Prinsip pertama, penemuan terbimbing dan matematisasi progresif yang berarti bahwa dalam mempelajari matematika, perlu diupayakan agar siswa mempunyai pengalaman dalam menemukan sendiri berbagai konsep, prinsip matematika dan lain-lain, dengan bimbingan melalui proses matematisasi horisontal dan matematisasi vertikal, seperti yang dulu pernah dialami oleh para pakar yang pertama kali menemukan atau mengembangkan konsep-konsep atau materi tersebut. Sejarah matematika dapat digunakan sebagai sumber inspirasi dalam proses pembelajaran. Secara umum salah satu yang dibutuhkan dalam menemukan masalah kontekstual adalah memberikan prosedur penyelesaian yang bermacam-macam, dapat dikerjakan secara bersama, telah memiliki cara pembelajaran yang mungkin melalui proses matematisasi progresif.

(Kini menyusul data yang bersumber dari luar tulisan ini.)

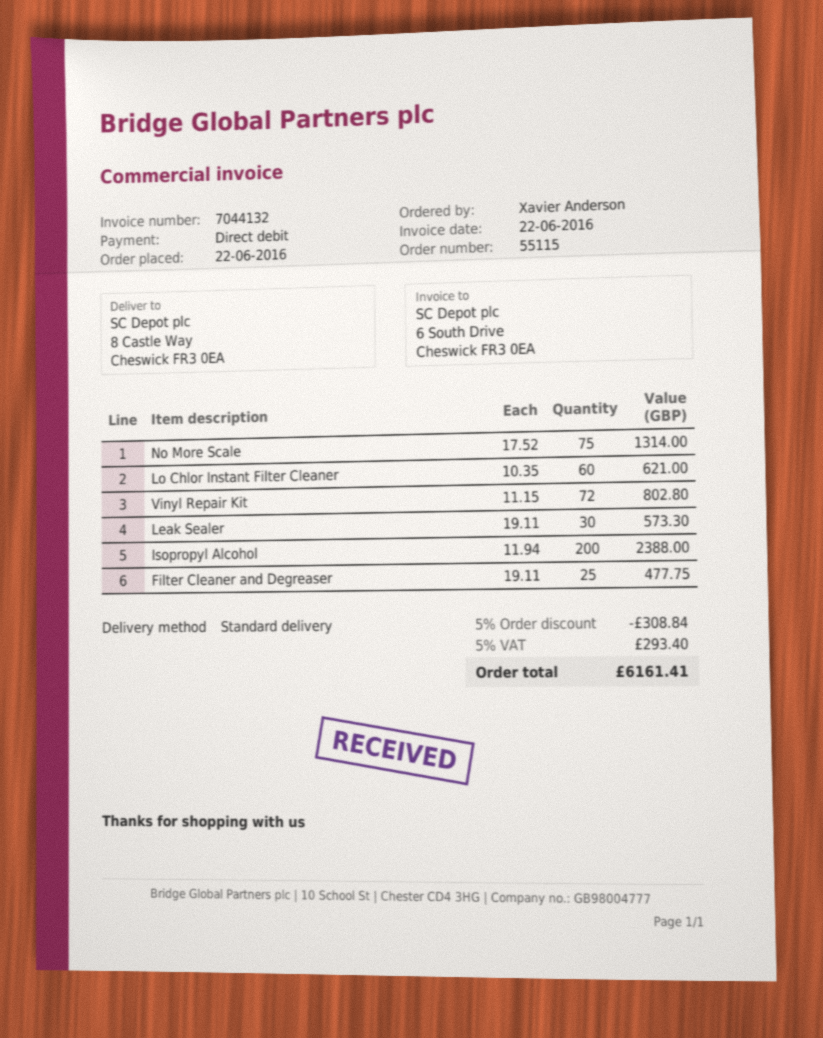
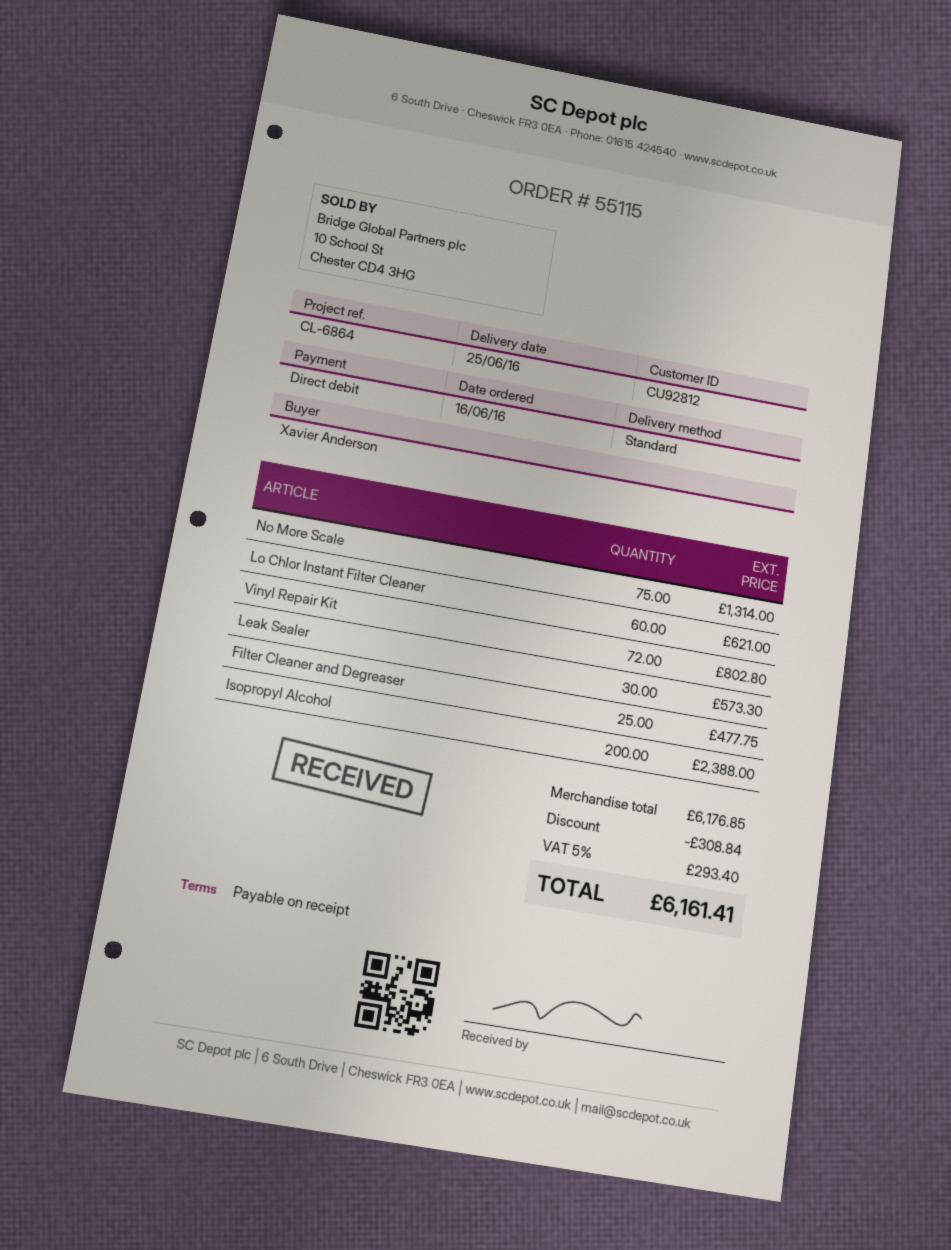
order date: 2016-06-22 -> 2016-06-16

Prinsip kedua, berhubungan dengan ide fenomenologi didaktis dari Freudenthal yang mengandung arti bahwa dalam mempelajari konsep-konsep, prinsip-prinsip, dan materi-materi dalam matematika, siswa berangkat dari masalah-masalah kontekstual yaitu masalah yang berasal dari dunia nyata, atau paling tidak dari masalah yang dapat dibayangkan oleh siswa sebagai masalah nyata. Berdasarkan fenomena didaktikal tersebut, situasi dimana topik matematika yang diberikan harus memenuhi dua kriteria. Pertama, untuk mengungkapkan beberapa macam aplikasi yang telah diantisipasi dalam pelajaran. Kedua, untuk mempertimbangkan kecocokannya sebagai dampak untuk proses matematisasi progresif. Oleh karena itu, tujuan investigasi fenomena tersebut adalah untuk menemukan situasi masalah dimana pendekatan spesifik terhadap situasi dapat digeneralisir, dan untuk menemukan situasi yang dapat menimbulkan skema prosedur penyelesaian yang dapat diambil sebagai dasar untuk matematisasi vertikal.
Prinsip ketiga, model pengembangan sendiri mengandung arti bahwa dalam mempelajari konsep-konsep dan materi-materi matematika dengan melalui masalah yang kontekstual, siswa mengembangkan sendiri model atau cara menyelesaikan masalah tersebut.model tersebut bertindak dalam menghubungkan antara pengetahuan informal dan matematika formal. Model tersebut dimaksudkan sebagai wahana untuk mengembangkan proses berpikir siswa, dari proses berpikir yang paling dikenal siswa, yang mungkin masih bersifat intuitif, kearah proses berpikir yang lebih formal. Melalui proses generalisasi dan formalisasi, model pada akhirnya mungkin dapat digunakan sebagai model untuk memberikan alasan matematis dalam menyelesaikan masalah kontekstual.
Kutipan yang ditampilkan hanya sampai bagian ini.